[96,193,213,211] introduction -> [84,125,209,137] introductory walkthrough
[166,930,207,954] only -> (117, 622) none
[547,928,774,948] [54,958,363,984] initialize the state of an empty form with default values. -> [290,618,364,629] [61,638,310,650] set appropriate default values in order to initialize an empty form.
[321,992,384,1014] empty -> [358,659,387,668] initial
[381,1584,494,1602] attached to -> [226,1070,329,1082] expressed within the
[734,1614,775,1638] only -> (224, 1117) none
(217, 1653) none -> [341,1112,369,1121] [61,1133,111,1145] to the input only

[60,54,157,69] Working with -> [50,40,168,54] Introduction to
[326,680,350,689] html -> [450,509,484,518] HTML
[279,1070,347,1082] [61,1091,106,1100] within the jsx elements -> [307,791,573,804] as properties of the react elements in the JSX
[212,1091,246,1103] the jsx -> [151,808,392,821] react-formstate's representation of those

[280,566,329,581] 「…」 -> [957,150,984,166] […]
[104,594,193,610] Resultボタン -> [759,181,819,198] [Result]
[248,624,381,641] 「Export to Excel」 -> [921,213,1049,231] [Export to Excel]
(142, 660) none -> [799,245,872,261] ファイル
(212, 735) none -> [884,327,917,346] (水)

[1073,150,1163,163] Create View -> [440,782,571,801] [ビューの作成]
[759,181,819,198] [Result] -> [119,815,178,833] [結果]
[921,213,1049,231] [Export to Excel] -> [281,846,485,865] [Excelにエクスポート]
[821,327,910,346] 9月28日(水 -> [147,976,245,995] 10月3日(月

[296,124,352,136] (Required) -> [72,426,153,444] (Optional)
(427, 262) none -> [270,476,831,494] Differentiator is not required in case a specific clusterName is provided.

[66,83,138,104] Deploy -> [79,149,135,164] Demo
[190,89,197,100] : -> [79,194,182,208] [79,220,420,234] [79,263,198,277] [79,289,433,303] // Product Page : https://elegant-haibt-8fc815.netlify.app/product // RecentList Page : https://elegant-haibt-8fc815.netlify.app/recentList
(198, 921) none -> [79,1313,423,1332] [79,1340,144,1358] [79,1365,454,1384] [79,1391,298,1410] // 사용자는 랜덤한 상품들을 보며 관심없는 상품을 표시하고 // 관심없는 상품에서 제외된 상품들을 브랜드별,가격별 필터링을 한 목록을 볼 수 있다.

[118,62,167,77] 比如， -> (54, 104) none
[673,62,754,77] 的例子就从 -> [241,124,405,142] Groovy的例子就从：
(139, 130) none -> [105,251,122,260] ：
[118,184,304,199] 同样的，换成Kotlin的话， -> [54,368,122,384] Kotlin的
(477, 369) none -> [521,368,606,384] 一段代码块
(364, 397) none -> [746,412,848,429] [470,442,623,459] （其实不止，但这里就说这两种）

════════

=== WHAT IS BEING ASKED ===
Exactly reproduce every line found in the records.

=== OUTPUT FOR THIS TASK ===
[96,193,213,211] introduction -> [84,125,209,137] introductory walkthrough
[166,930,207,954] only -> (117, 622) none
[547,928,774,948] [54,958,363,984] initialize the state of an empty form with default values. -> [290,618,364,629] [61,638,310,650] set appropriate default values in order to initialize an empty form.
[321,992,384,1014] empty -> [358,659,387,668] initial
[381,1584,494,1602] attached to -> [226,1070,329,1082] expressed within the
[734,1614,775,1638] only -> (224, 1117) none
(217, 1653) none -> [341,1112,369,1121] [61,1133,111,1145] to the input only

[60,54,157,69] Working with -> [50,40,168,54] Introduction to
[326,680,350,689] html -> [450,509,484,518] HTML
[279,1070,347,1082] [61,1091,106,1100] within the jsx elements -> [307,791,573,804] as properties of the react elements in the JSX
[212,1091,246,1103] the jsx -> [151,808,392,821] react-formstate's representation of those

[280,566,329,581] 「…」 -> [957,150,984,166] […]
[104,594,193,610] Resultボタン -> [759,181,819,198] [Result]
[248,624,381,641] 「Export to Excel」 -> [921,213,1049,231] [Export to Excel]
(142, 660) none -> [799,245,872,261] ファイル
(212, 735) none -> [884,327,917,346] (水)

[1073,150,1163,163] Create View -> [440,782,571,801] [ビューの作成]
[759,181,819,198] [Result] -> [119,815,178,833] [結果]
[921,213,1049,231] [Export to Excel] -> [281,846,485,865] [Excelにエクスポート]
[821,327,910,346] 9月28日(水 -> [147,976,245,995] 10月3日(月

[296,124,352,136] (Required) -> [72,426,153,444] (Optional)
(427, 262) none -> [270,476,831,494] Differentiator is not required in case a specific clusterName is provided.

[66,83,138,104] Deploy -> [79,149,135,164] Demo
[190,89,197,100] : -> [79,194,182,208] [79,220,420,234] [79,263,198,277] [79,289,433,303] // Product Page : https://elegant-haibt-8fc815.netlify.app/product // RecentList Page : https://elegant-haibt-8fc815.netlify.app/recentList
(198, 921) none -> [79,1313,423,1332] [79,1340,144,1358] [79,1365,454,1384] [79,1391,298,1410] // 사용자는 랜덤한 상품들을 보며 관심없는 상품을 표시하고 // 관심없는 상품에서 제외된 상품들을 브랜드별,가격별 필터링을 한 목록을 볼 수 있다.

[118,62,167,77] 比如， -> (54, 104) none
[673,62,754,77] 的例子就从 -> [241,124,405,142] Groovy的例子就从：
(139, 130) none -> [105,251,122,260] ：
[118,184,304,199] 同样的，换成Kotlin的话， -> [54,368,122,384] Kotlin的
(477, 369) none -> [521,368,606,384] 一段代码块
(364, 397) none -> [746,412,848,429] [470,442,623,459] （其实不止，但这里就说这两种）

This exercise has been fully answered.